### What to do
Please print the line that holds "0x000200 | 512 | R/W | VECTORMAP" and each line after it to the end of the data, word for word, without any pictures.

BEGIN Records for the exercise

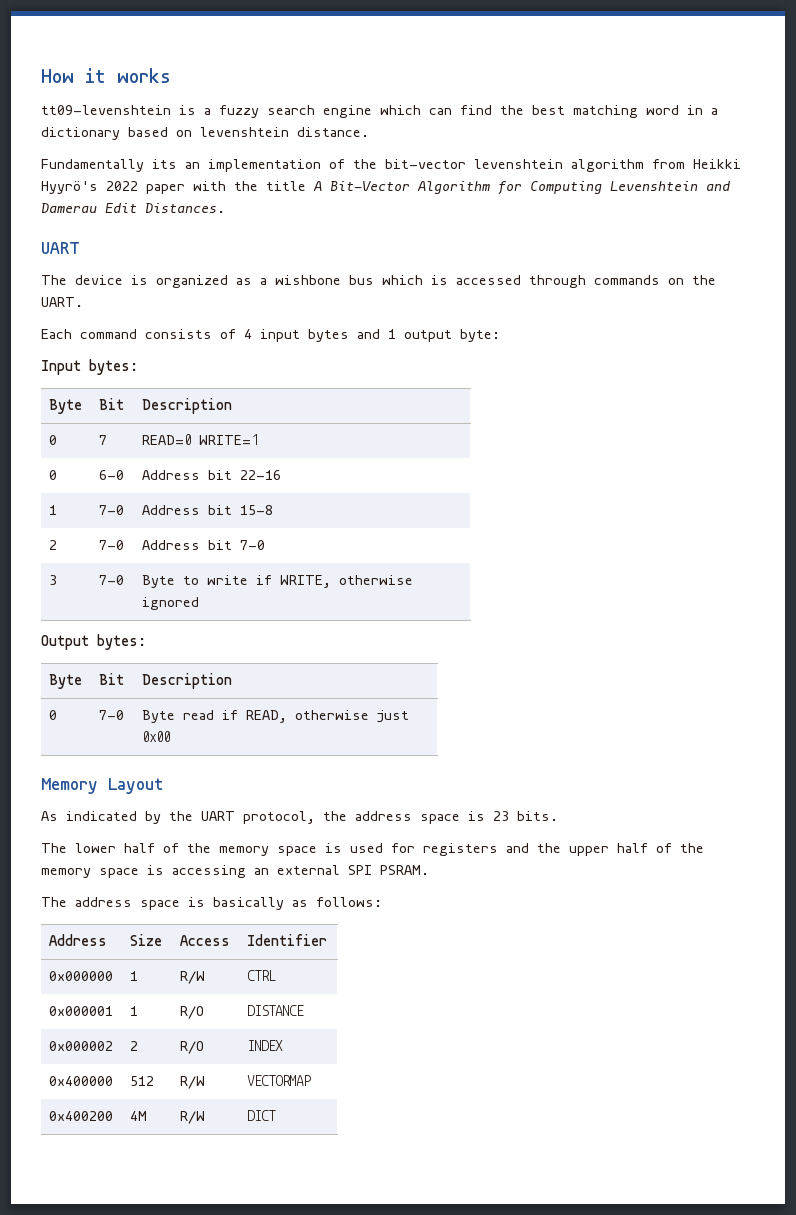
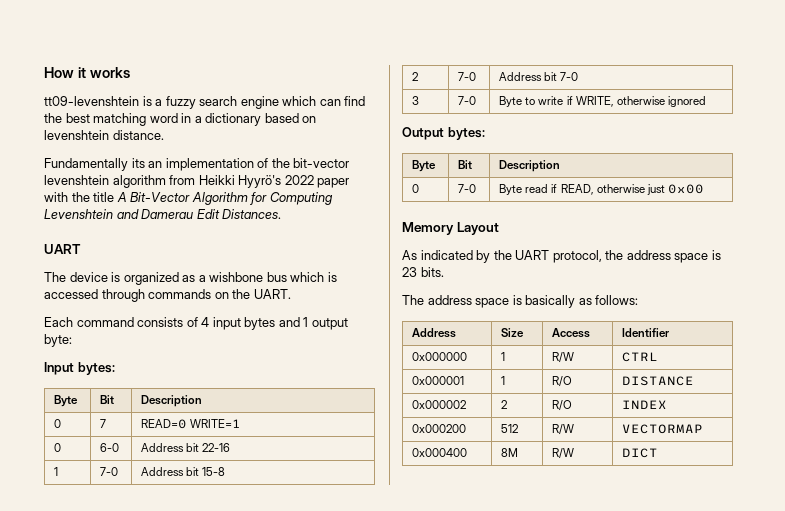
- The lower half of the memory space is used for registers and the upper half of the memory space is accessing an external SPI PSRAM.
- 0x400000 | 512 | R/W | VECTORMAP
+ 0x000200 | 512 | R/W | VECTORMAP
- 0x400200 | 4M | R/W | DICT
+ 0x000400 | 8M | R/W | DICT

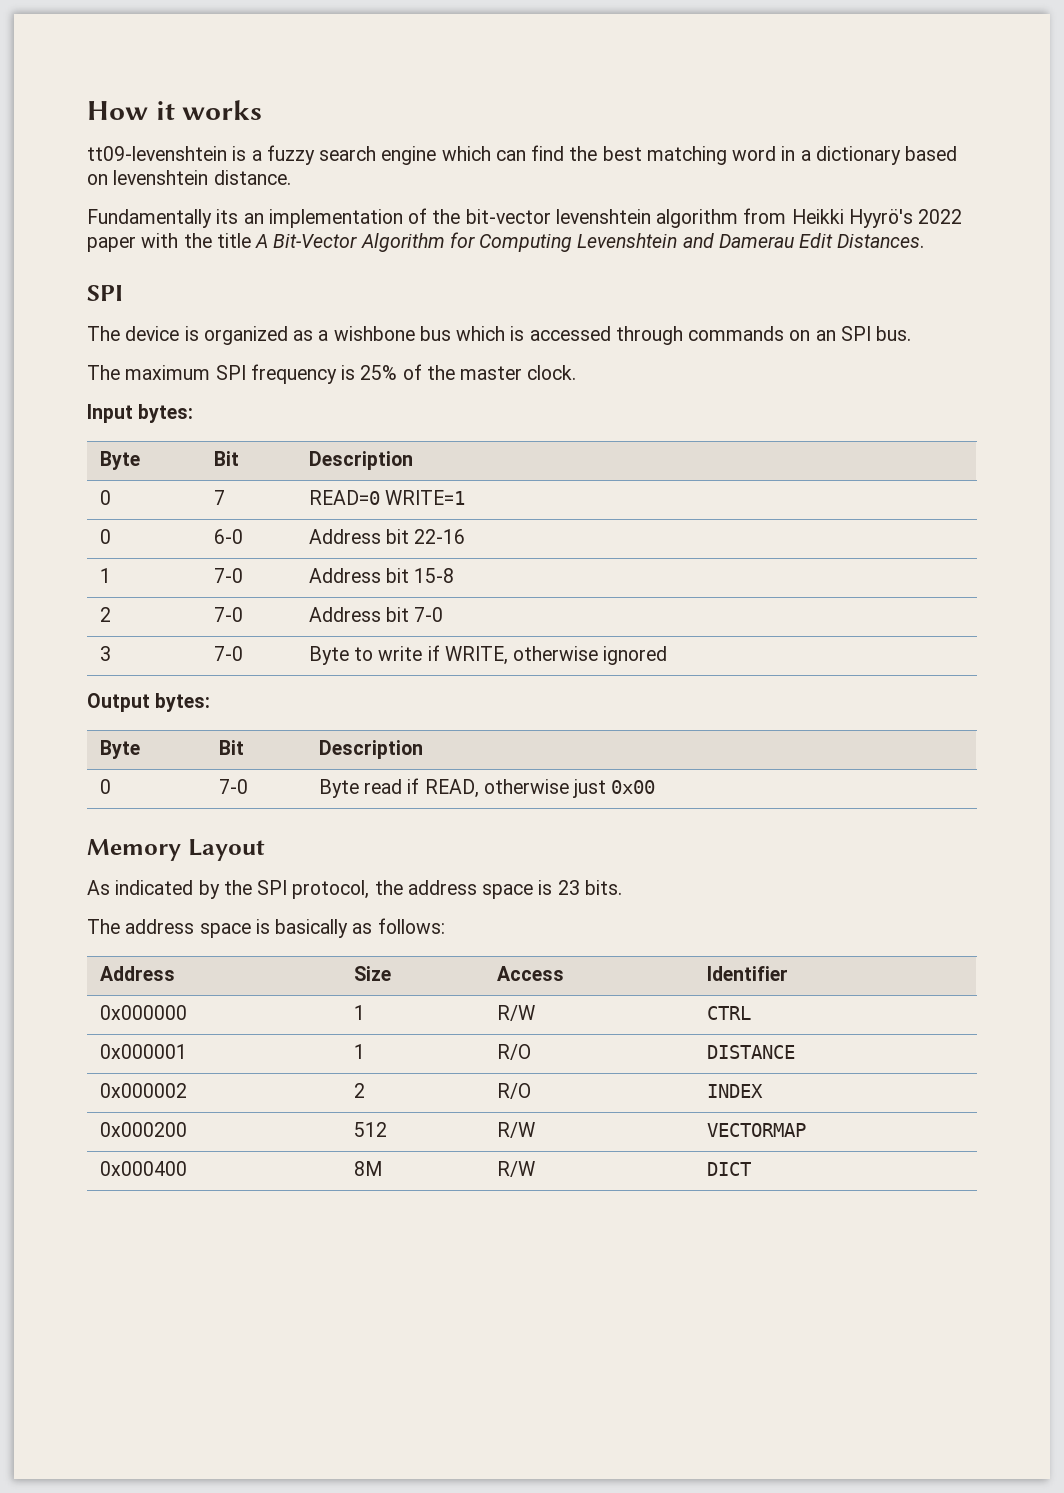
  Fundamentally its an implementation of the bit-vector levenshtein algorithm from Heikki Hyyrö's 2022 paper with the title A Bit-Vector Algorithm for Computing Levenshtein and Damerau Edit Distances.
- UART
+ SPI
- The device is organized as a wishbone bus which is accessed through commands on the UART.
- Each command consists of 4 input bytes and 1 output byte:
+ The device is organized as a wishbone bus which is accessed through commands on an SPI bus.
+ The maximum SPI frequency is 25% of the master clock.
- As indicated by the UART protocol, the address space is 23 bits.
+ As indicated by the SPI protocol, the address space is 23 bits.

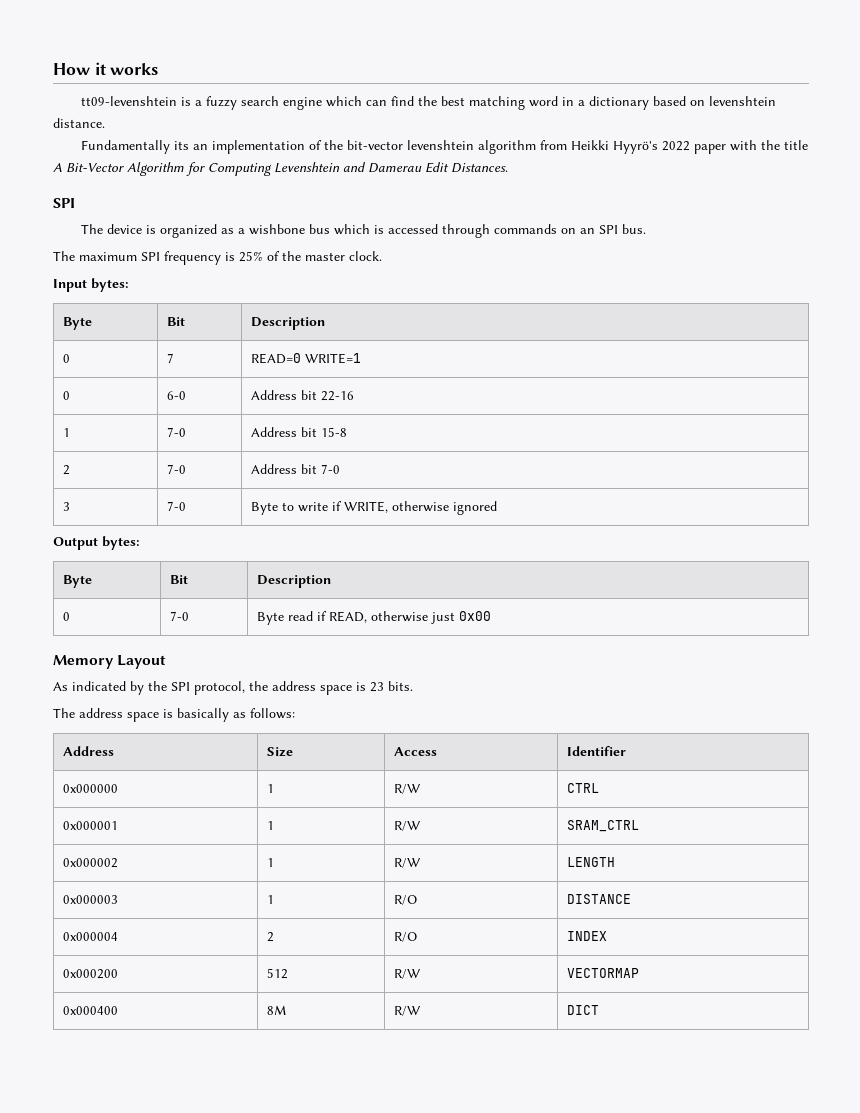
- 0x000001 | 1 | R/O | DISTANCE
+ 0x000001 | 1 | R/W | SRAM_CTRL
+ 0x000002 | 1 | R/W | LENGTH
+ 0x000003 | 1 | R/O | DISTANCE
- 0x000002 | 2 | R/O | INDEX
+ 0x000004 | 2 | R/O | INDEX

END Records for the exercise

### Solved problem
+ 0x000200 | 512 | R/W | VECTORMAP
- 0x400200 | 4M | R/W | DICT
+ 0x000400 | 8M | R/W | DICT

  Fundamentally its an implementation of the bit-vector levenshtein algorithm from Heikki Hyyrö's 2022 paper with the title A Bit-Vector Algorithm for Computing Levenshtein and Damerau Edit Distances.
- UART
+ SPI
- The device is organized as a wishbone bus which is accessed through commands on the UART.
- Each command consists of 4 input bytes and 1 output byte:
+ The device is organized as a wishbone bus which is accessed through commands on an SPI bus.
+ The maximum SPI frequency is 25% of the master clock.
- As indicated by the UART protocol, the address space is 23 bits.
+ As indicated by the SPI protocol, the address space is 23 bits.

- 0x000001 | 1 | R/O | DISTANCE
+ 0x000001 | 1 | R/W | SRAM_CTRL
+ 0x000002 | 1 | R/W | LENGTH
+ 0x000003 | 1 | R/O | DISTANCE
- 0x000002 | 2 | R/O | INDEX
+ 0x000004 | 2 | R/O | INDEX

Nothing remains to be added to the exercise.